As most people know, there have been issues with floor mats catching the accelerator pedals and causing unintended acceleration. Oddly, however, the Prius was not included in the floor mat recall. This incident, as imagined, has sent huge red flags up for Toyota. Their highest priority right now is to attend to every complaint swiftly and accurately to avoid any more problems with their customers. But, Toyota investigators want to be sure that this incident is legitimate.

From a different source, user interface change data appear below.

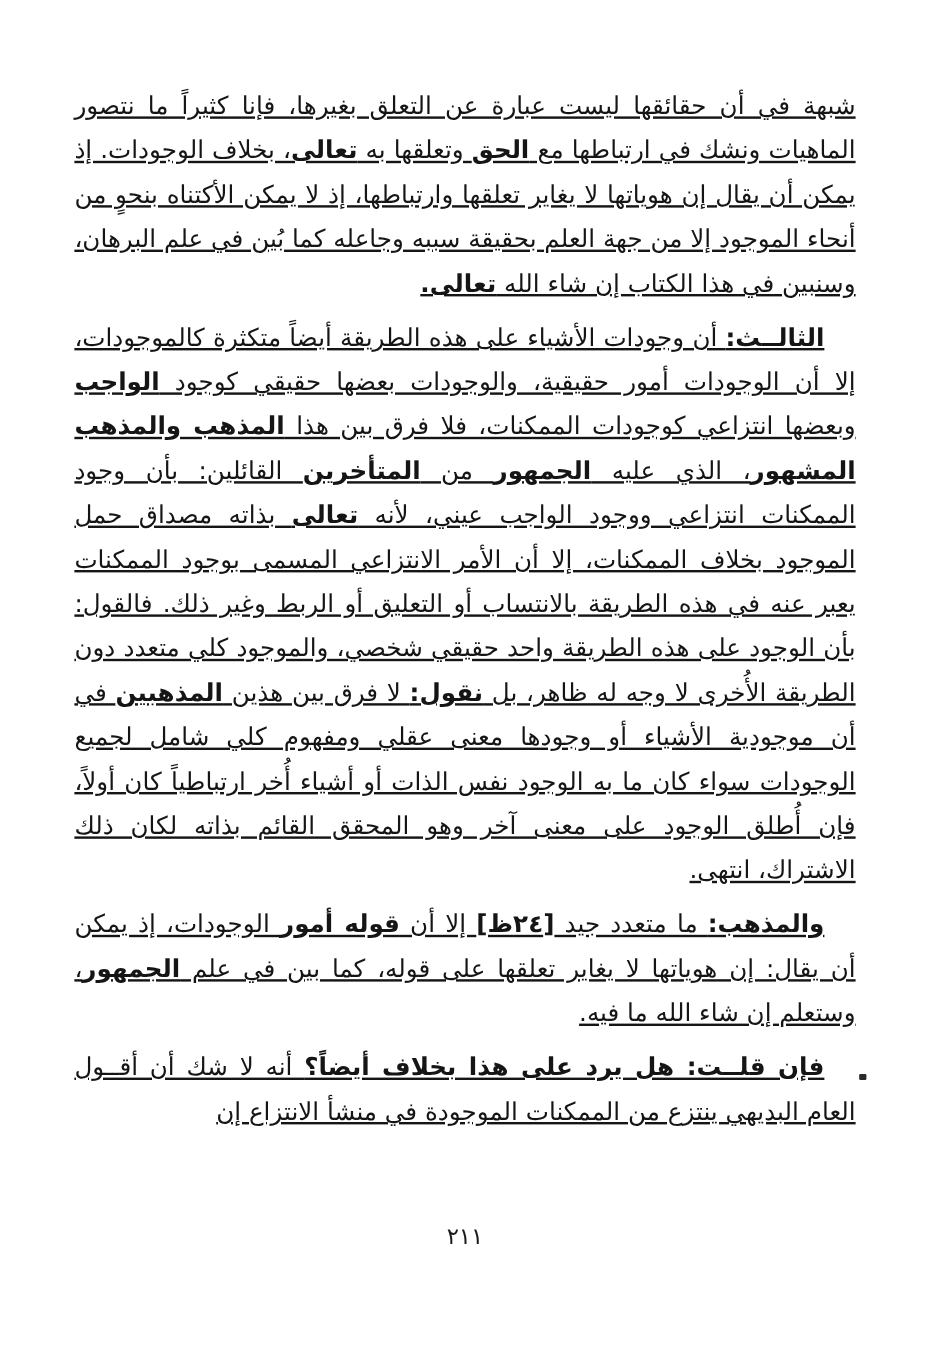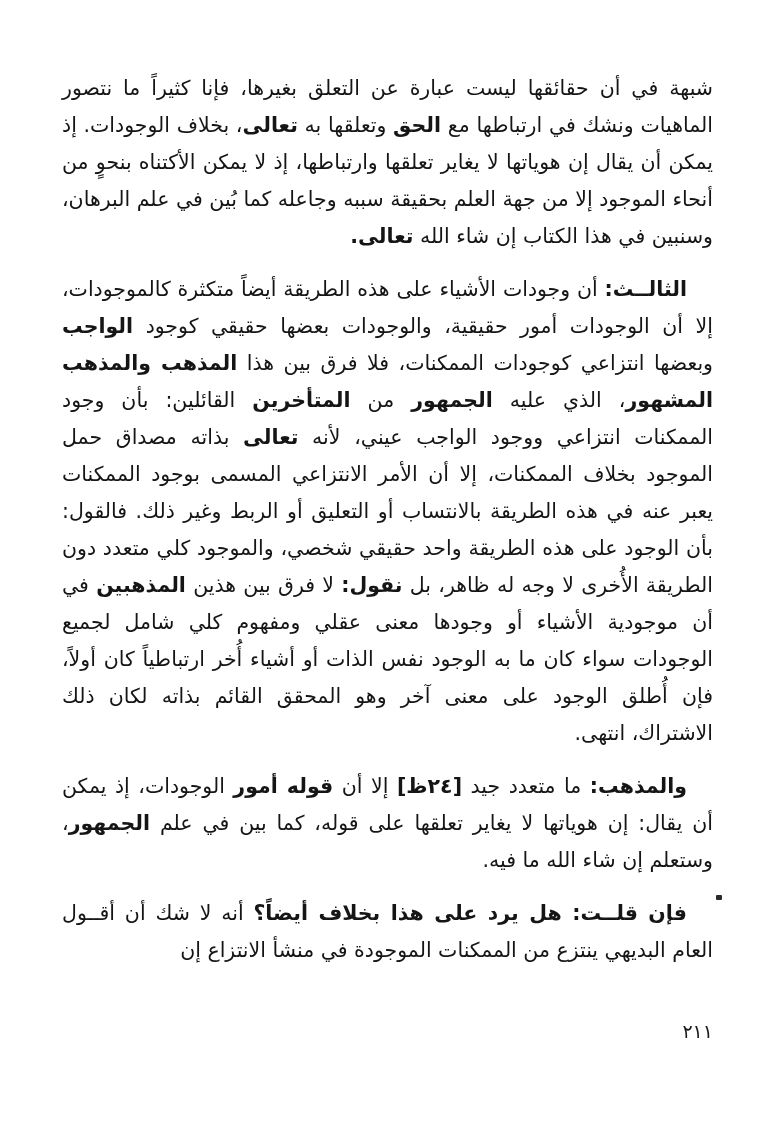"شبهة في أن حقائقها ليست" .para { text-decoration: none -> underline }
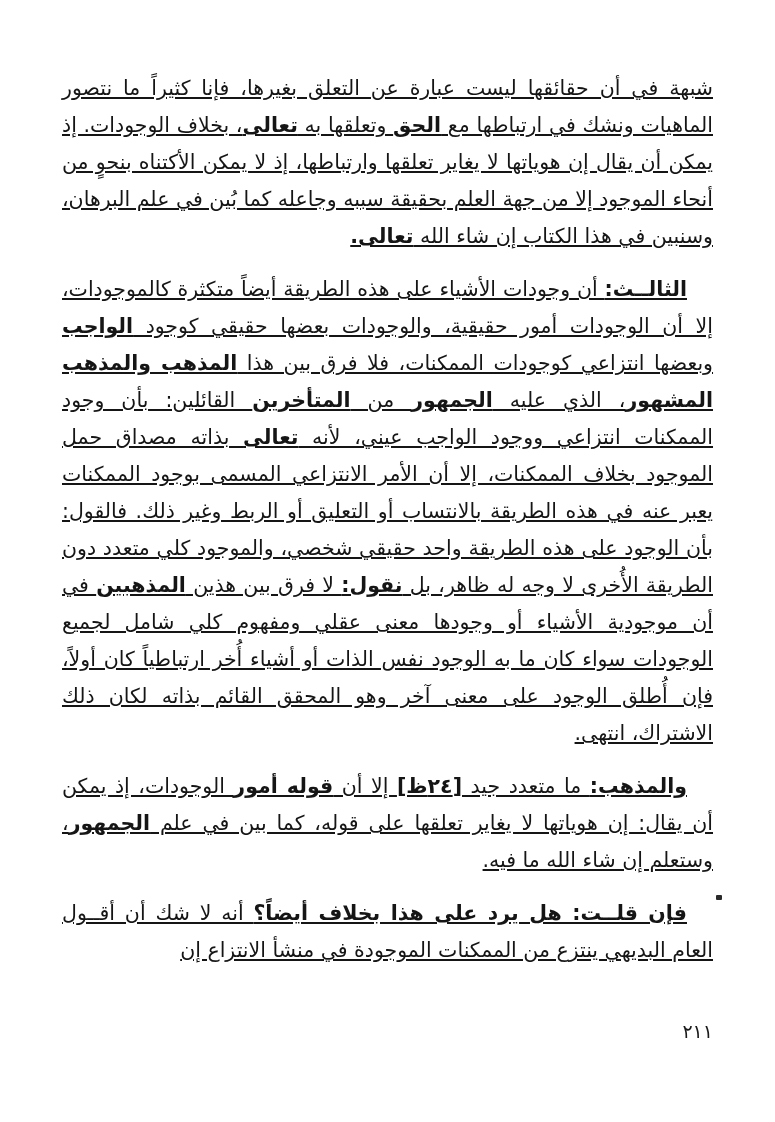"الثالــث: أن وجودات الأشياء على" .para + .para { margin-top: 16px -> 8px }
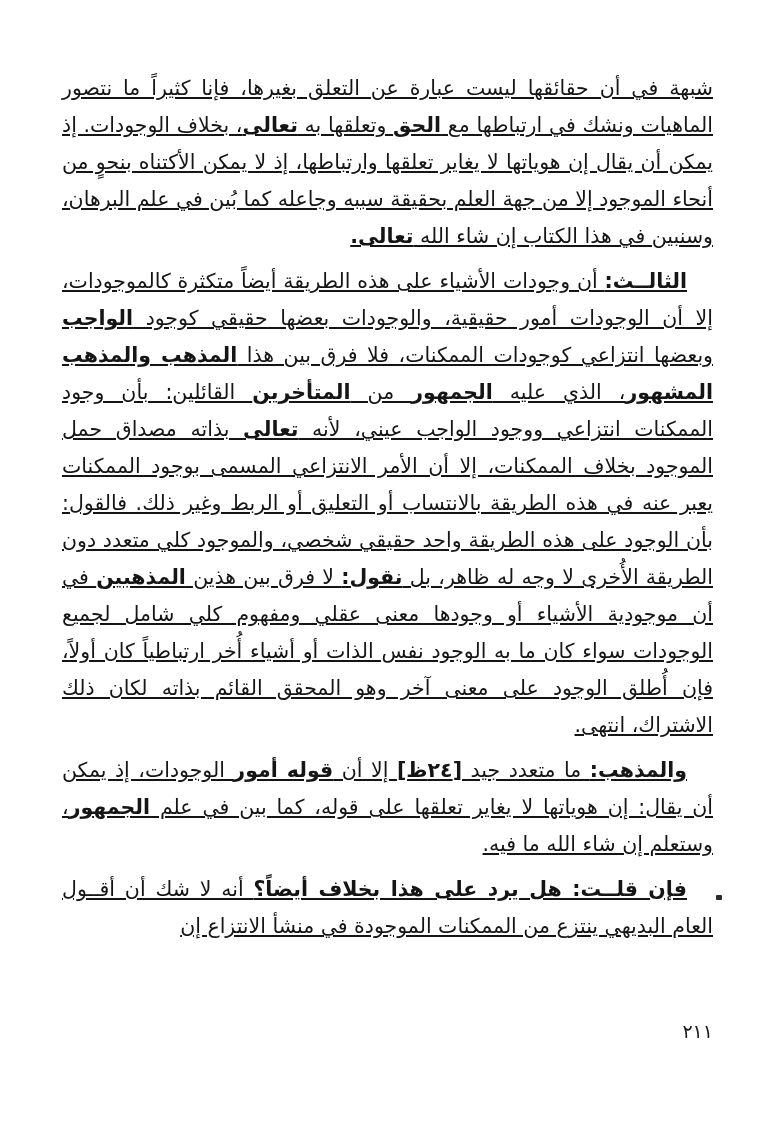"٢١١" .page-number { text-align: none -> center }
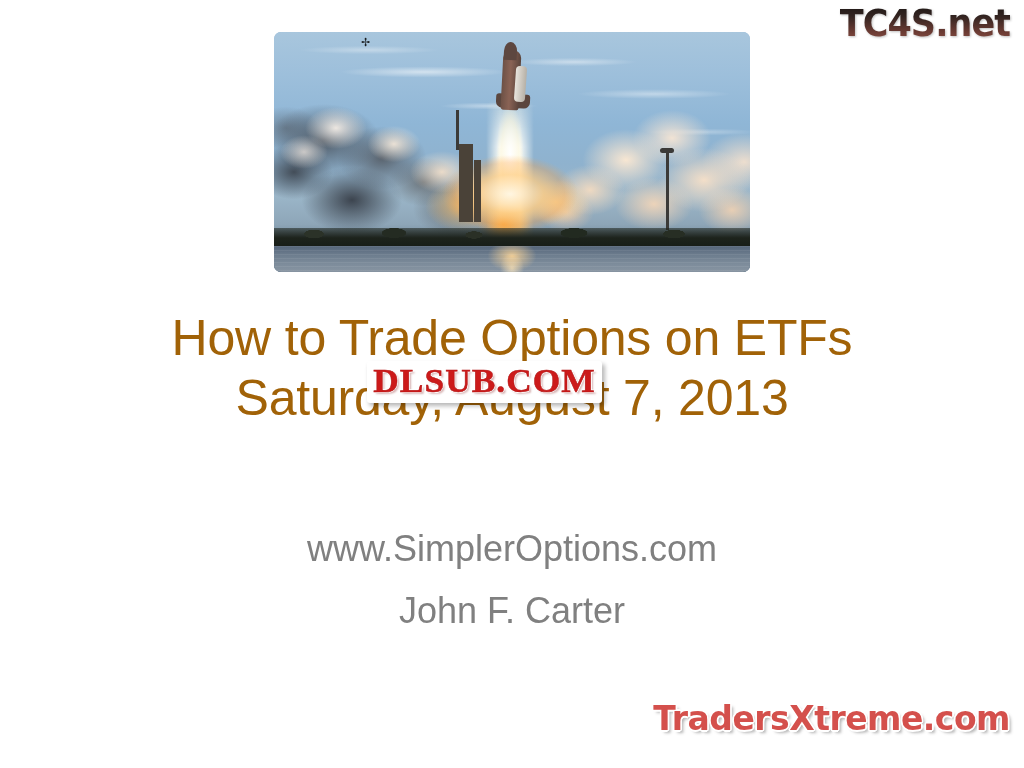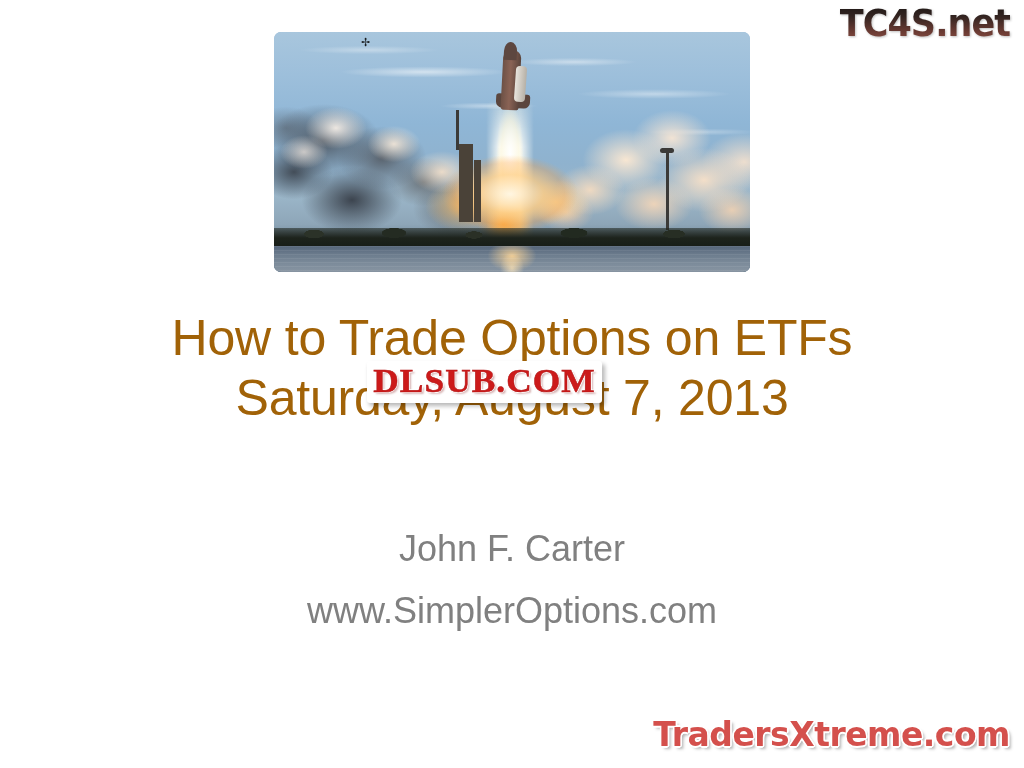"John F. Carter" span.sline { order: before "www.SimplerOptions.com" -> after "www.SimplerOptions.com" }
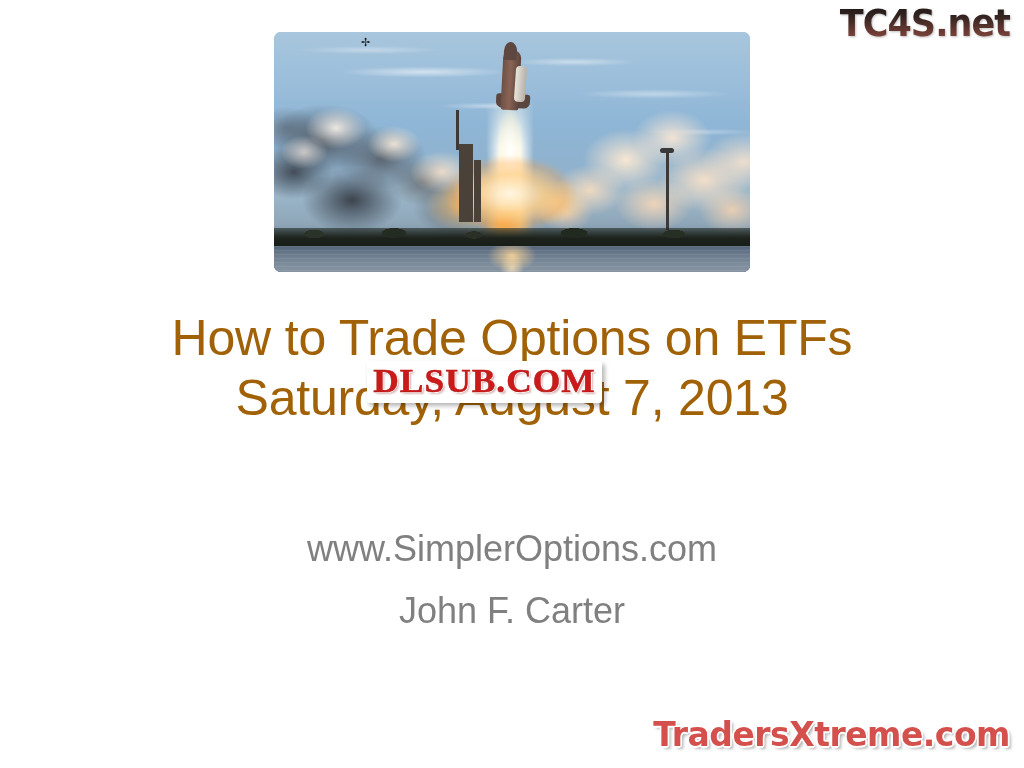"TradersXtreme.com" #txtreme { bottom: 14px -> 30px }
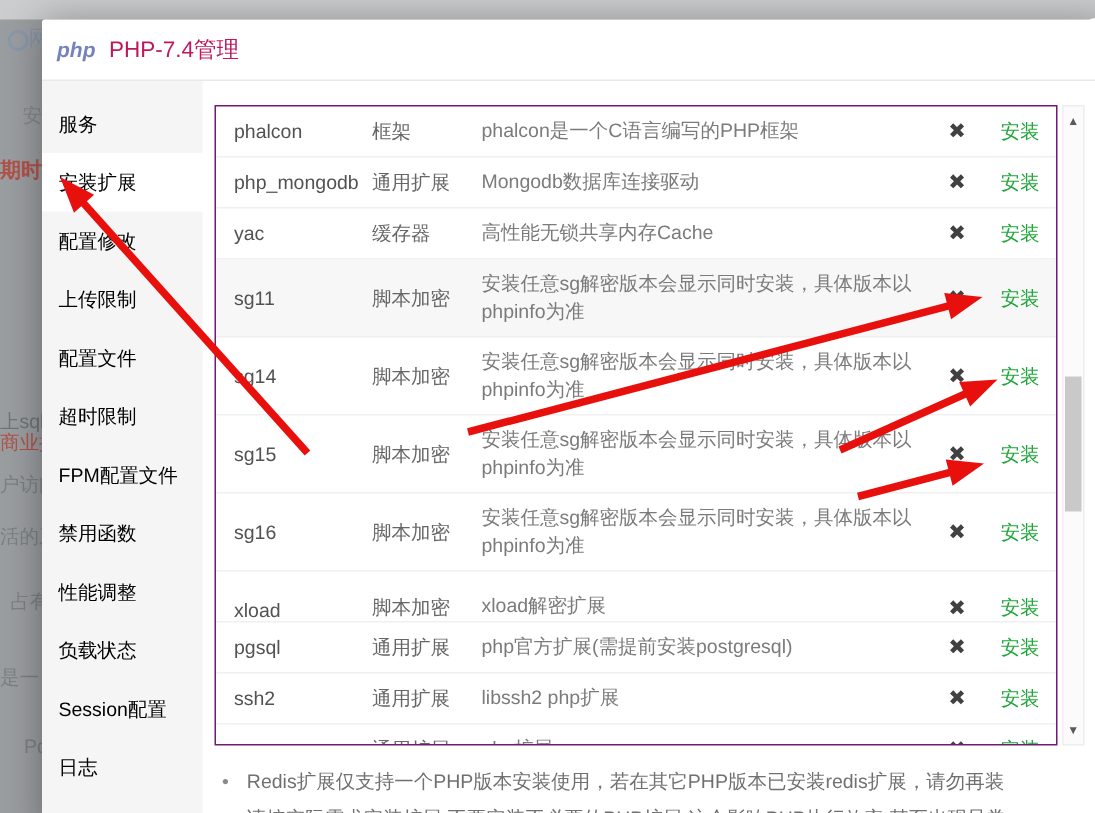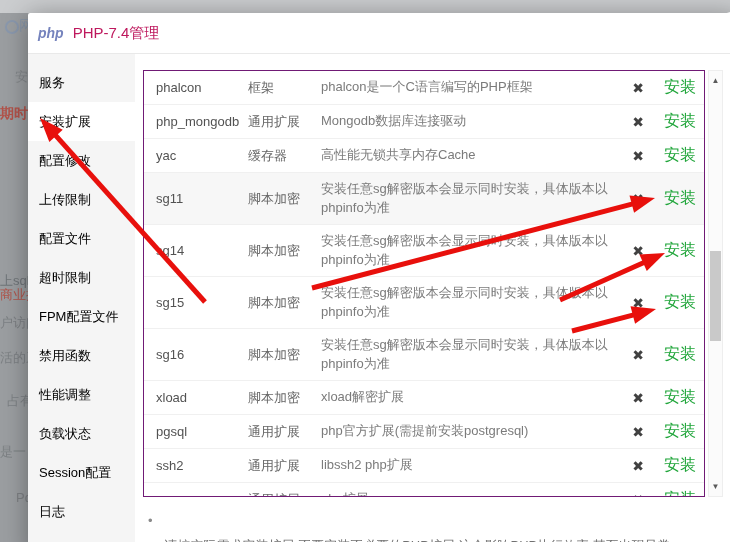"安装" .cell-install { font-size: 16px -> 13px }
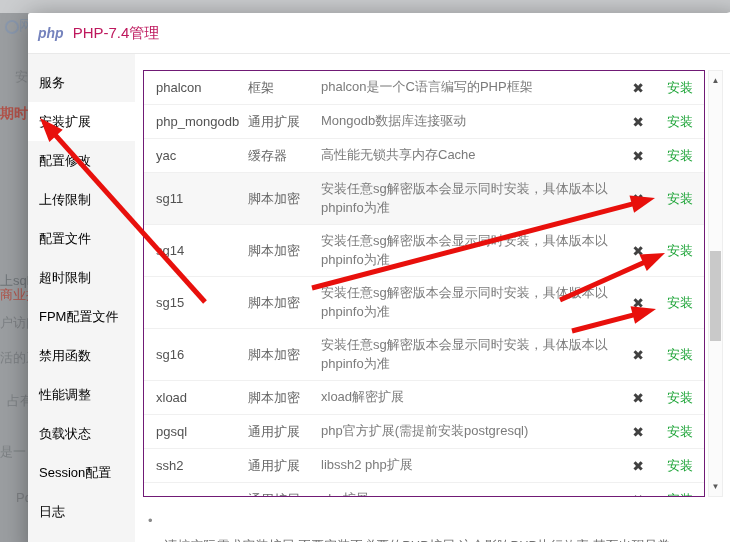"xload" div.ext-row { align-items: none -> flex-end }
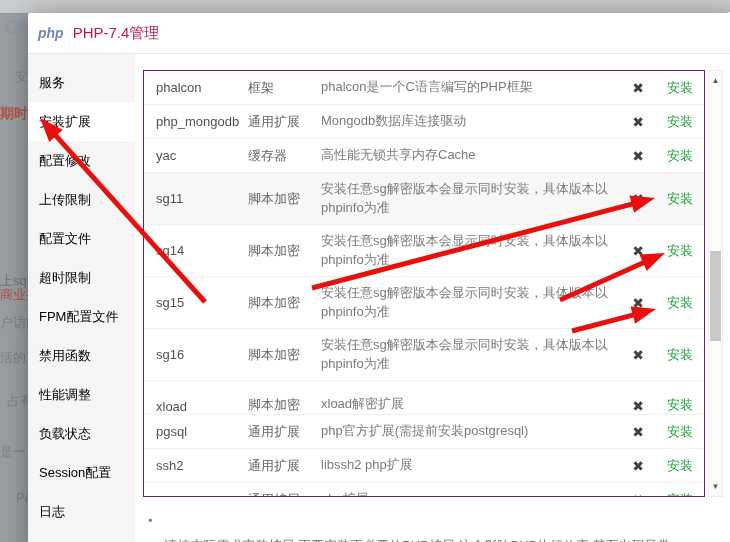"Redis扩展仅支持一个PHP版本安装使用，若在其它PHP版本已安装redis扩" span { html: none -> <span>Redis扩展仅支持一个PHP版本安装使用，若在其它PHP版本已安装redis扩展，请勿再装</span> }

For the last week, investigators have been running tests on Sikes’ Prius and the Toyota Parts powering the vehicle. Overall, they are saying the results are ‘inconsistent’ when testing said vehicle. The team has been unable to cause the unintended acceleration that Sikes describes, and the data stored by the Prius itself is a little odd. The records are displaying patterns that match with short and quick pumps of the brake pedal, instead of the solid and firm pressing that Sikes claimed to be performing, and the brake pads are not quite as damaged as one would expect. Instead of being completely gone, the front brakes still have some material on them and the back brakes are barely burnt at all.

Toyota is now beginning to dismiss the issue. While they are not outright debunking Sikes’ report, the investigators have serious doubts about the legitimacy of the incident. They do believe the officer reporting to the scene’s story about smelling rubber, but the vehicles backup systems and diagnostic tests are all coming back fine.